Bei Christiane
Die Wörter sind diesmal von Werner Kastens
3 vorgegebene Wörter (siehe unten) in einen Text von 300 Wörtern unterbringen
„Dichterlesung“ hat bei mir eine alte Geschichte aus dem Fundus geholt. Die Protagonistin ist meine Kindergartenfreundin Sylvia (der Name ist das einzig Erfundene an der Geschichte), bekennende und praktizierende Exhibitionistin. In ihrem Wohnzimmer hängen Fotos von ihr in passenden Posen. „Nackte Leiche im Wald“. „Nackt auf dem Motorrad“ „Nackt mit Strapsen das eigene Wohnzimmer betretend“ usw
Die Gedichte vom X (italienischer Lyriker) bewundere ich schon lange und die Gelegenheit, dass er in Wien liest, wollte ich mir nicht entgehen lassen“
„Und, hat es dir gefallen?“
„Wie soll ich sagen? Ich erzähl dir, wie es war. Ich habe doch diesen Pelzmantel, Erbstück von meiner Großmutter und immer schon wollte ich nackt unter dem Pelzmantel durch die Kärntnerstraße gehen. Diese Lesung war eine gute Gelegenheit dafür. Das Stolzieren durch die Kärntnerstraße war zwar ein ziemlicher Umweg, aber ein umwerfendes Gefühl, das seidige Futter auf der Haut und gleichzeitig mit der Hand in den Pelz greifen, hunderte Leute rundherum.

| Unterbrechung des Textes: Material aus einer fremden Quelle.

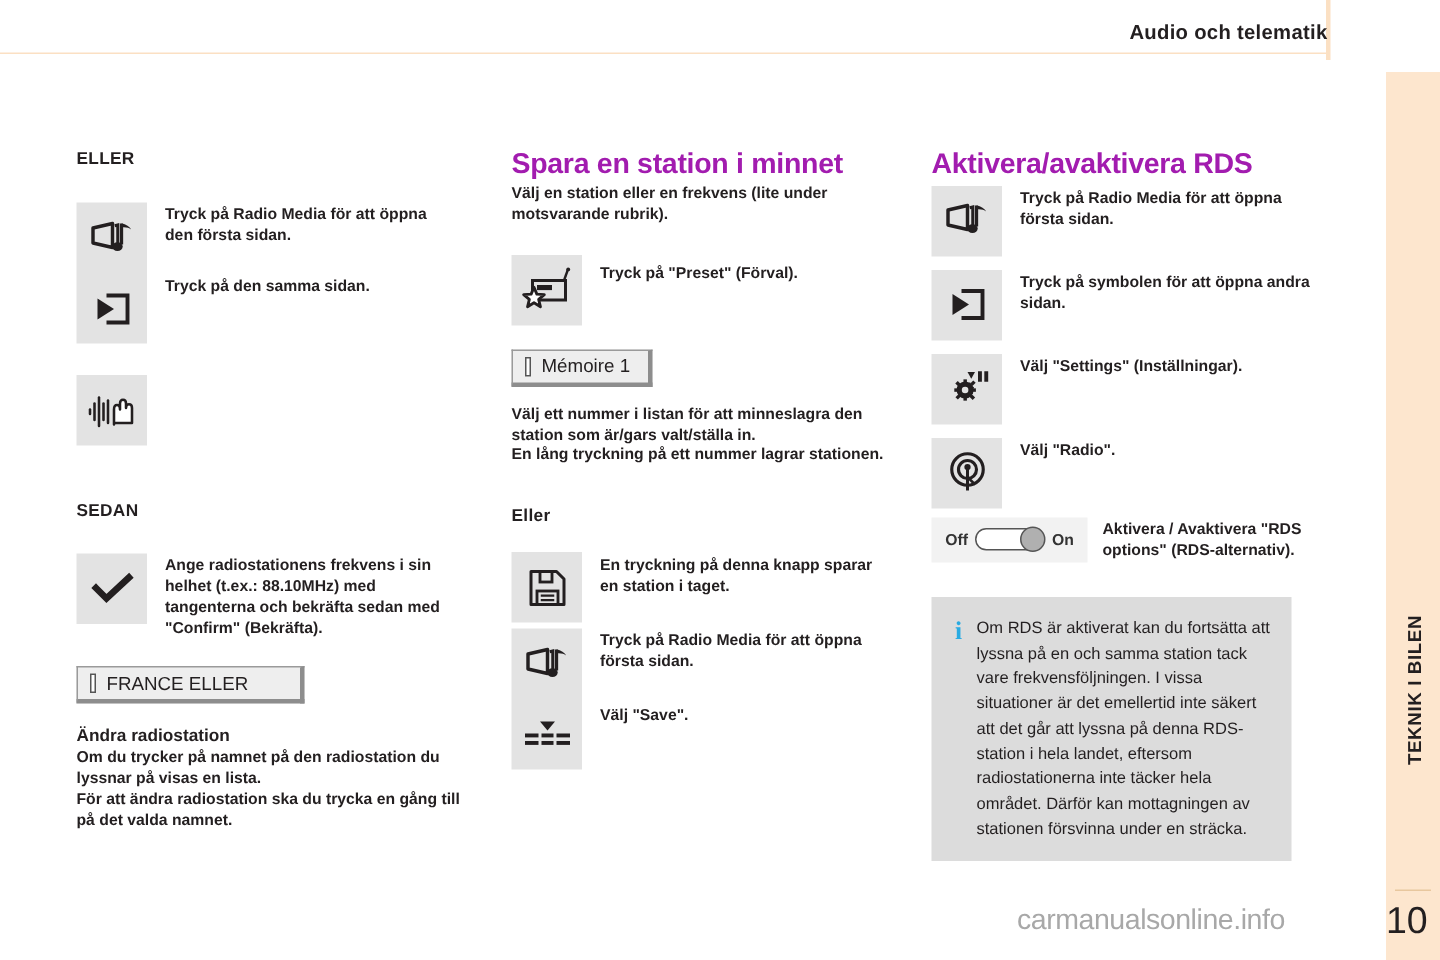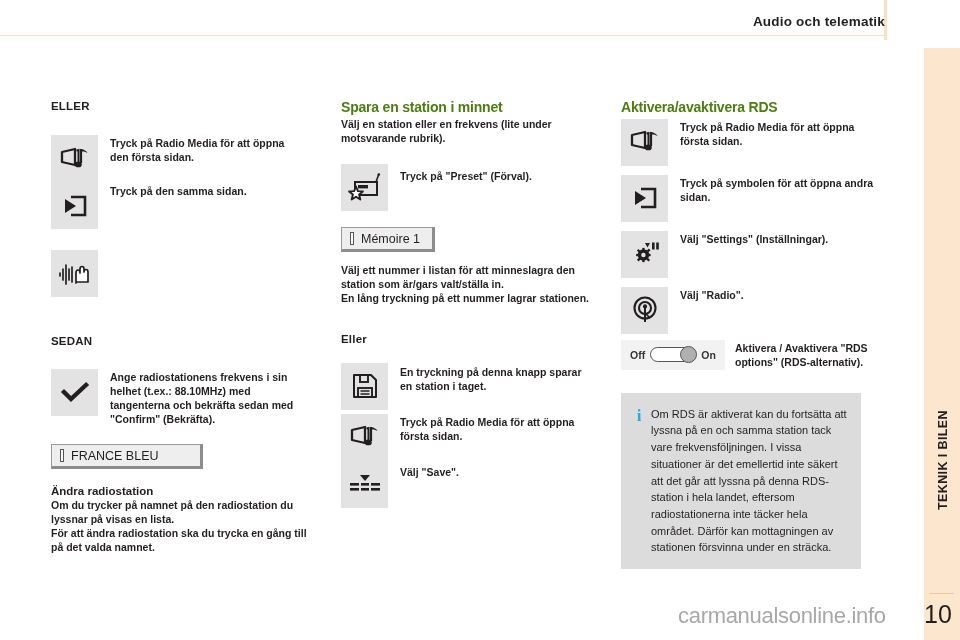--- a/index.html
+++ b/index.html
@@ -67,7 +67,7 @@
     letter-spacing: .2px;
   }
   h2.sec {
-    font-size: 14px; font-weight: bold; color: #4d7c0f;
+    font-size: 19px; font-weight: bold; color: #a21caf;
     letter-spacing: -.2px; line-height: 1.05;
   }
   h3.sub {

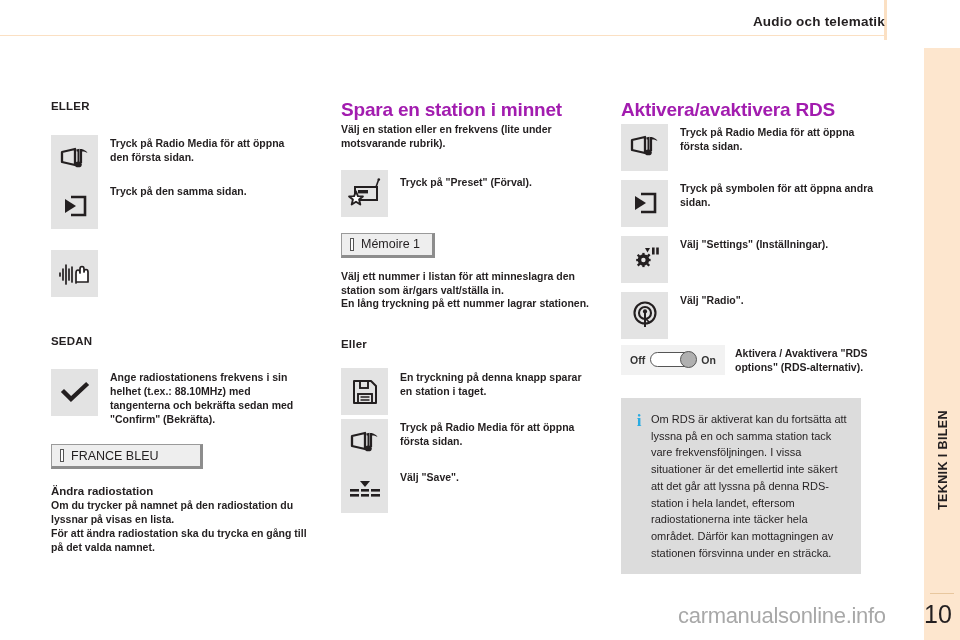--- a/index.html
+++ b/index.html
@@ -236,7 +236,7 @@
     <div style="margin-top:18px;">
       <div class="chip wide">
         <span class="bar"></span>
-        <span>FRANCE BLEU</span>
+        <span>FRANCE ELLER</span>
       </div>
     </div>
 

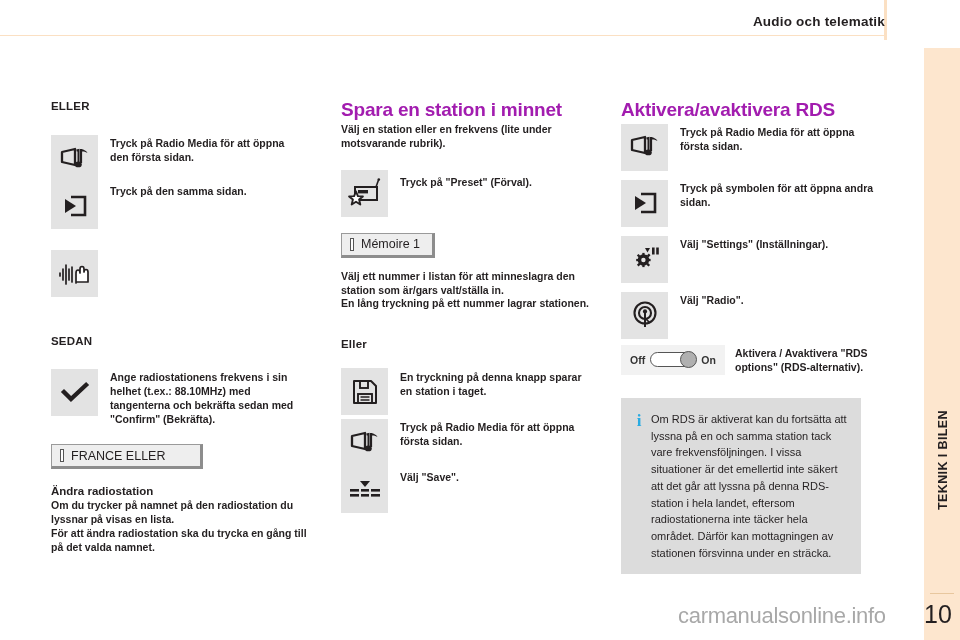--- a/index.html
+++ b/index.html
@@ -157,7 +157,7 @@
   
   .watermark {
     position: absolute; left: 678px; top: 603px;
-    font-size: 22px; color: #a8a8a8;
+    font-size: 19px; color: #a8a8a8;
     letter-spacing: -.3px;
   }
 </style>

Ich hab´ Wochen vorher den Platz in der ersten Reihe leicht schräg gegenüber dem Dichter ergattert. Genügsam und unsichtbar in der letzten Reihe zu sitzen ist nicht meins. Ich konnte lasziv die Beine übereinander schlagen und dabei den Mantel wie absichtslos leicht hinuntergleiten lassen. Davor hatte ich mich geräuspert damit er auch im richtigen Moment herschaut. Er hat hergeschaut, die Augen hat er leicht aufgerissen und ein Wort überlesen. Sonst habe ich nicht so genau zugehört, seine Gedichte kenne ich eh und das Gefühl nackt im Pelzmantel hat alles andere überlagert.
Mit einem Exemplar seines neuen Gedichtbands habe ich mich zum Signieren angestellt. Eine lange Schlange. Wenn ich mit einer plötzlichen Bewegung den Mantel … Du kannst ja leider nicht nachvollziehen, wie sich das angefühlt hätte. „Für ein anonymes Erlebnis“ habe ich ihn gebeten hineinzuschreiben. Was für ein Blick, was konnte man nicht alles hineindeuten! In dem Buch stand schon „im Café gegenüber des Ausgangs“. Er hatte durchaus die Chance nicht zu kommen.
Natürlich kam er und wir haben uns gegenseitig in sein Hotelzimmer abgeschleppt.“
„Und wie war´s dort?“
„Mittelprächtig, aber als Beginn einer neuen Serie ganz vielversprechend. Ich bin nicht auf das Verkuppeln durch andere angewiesen und gehe ohnehin gerne zu Dichterlesungen.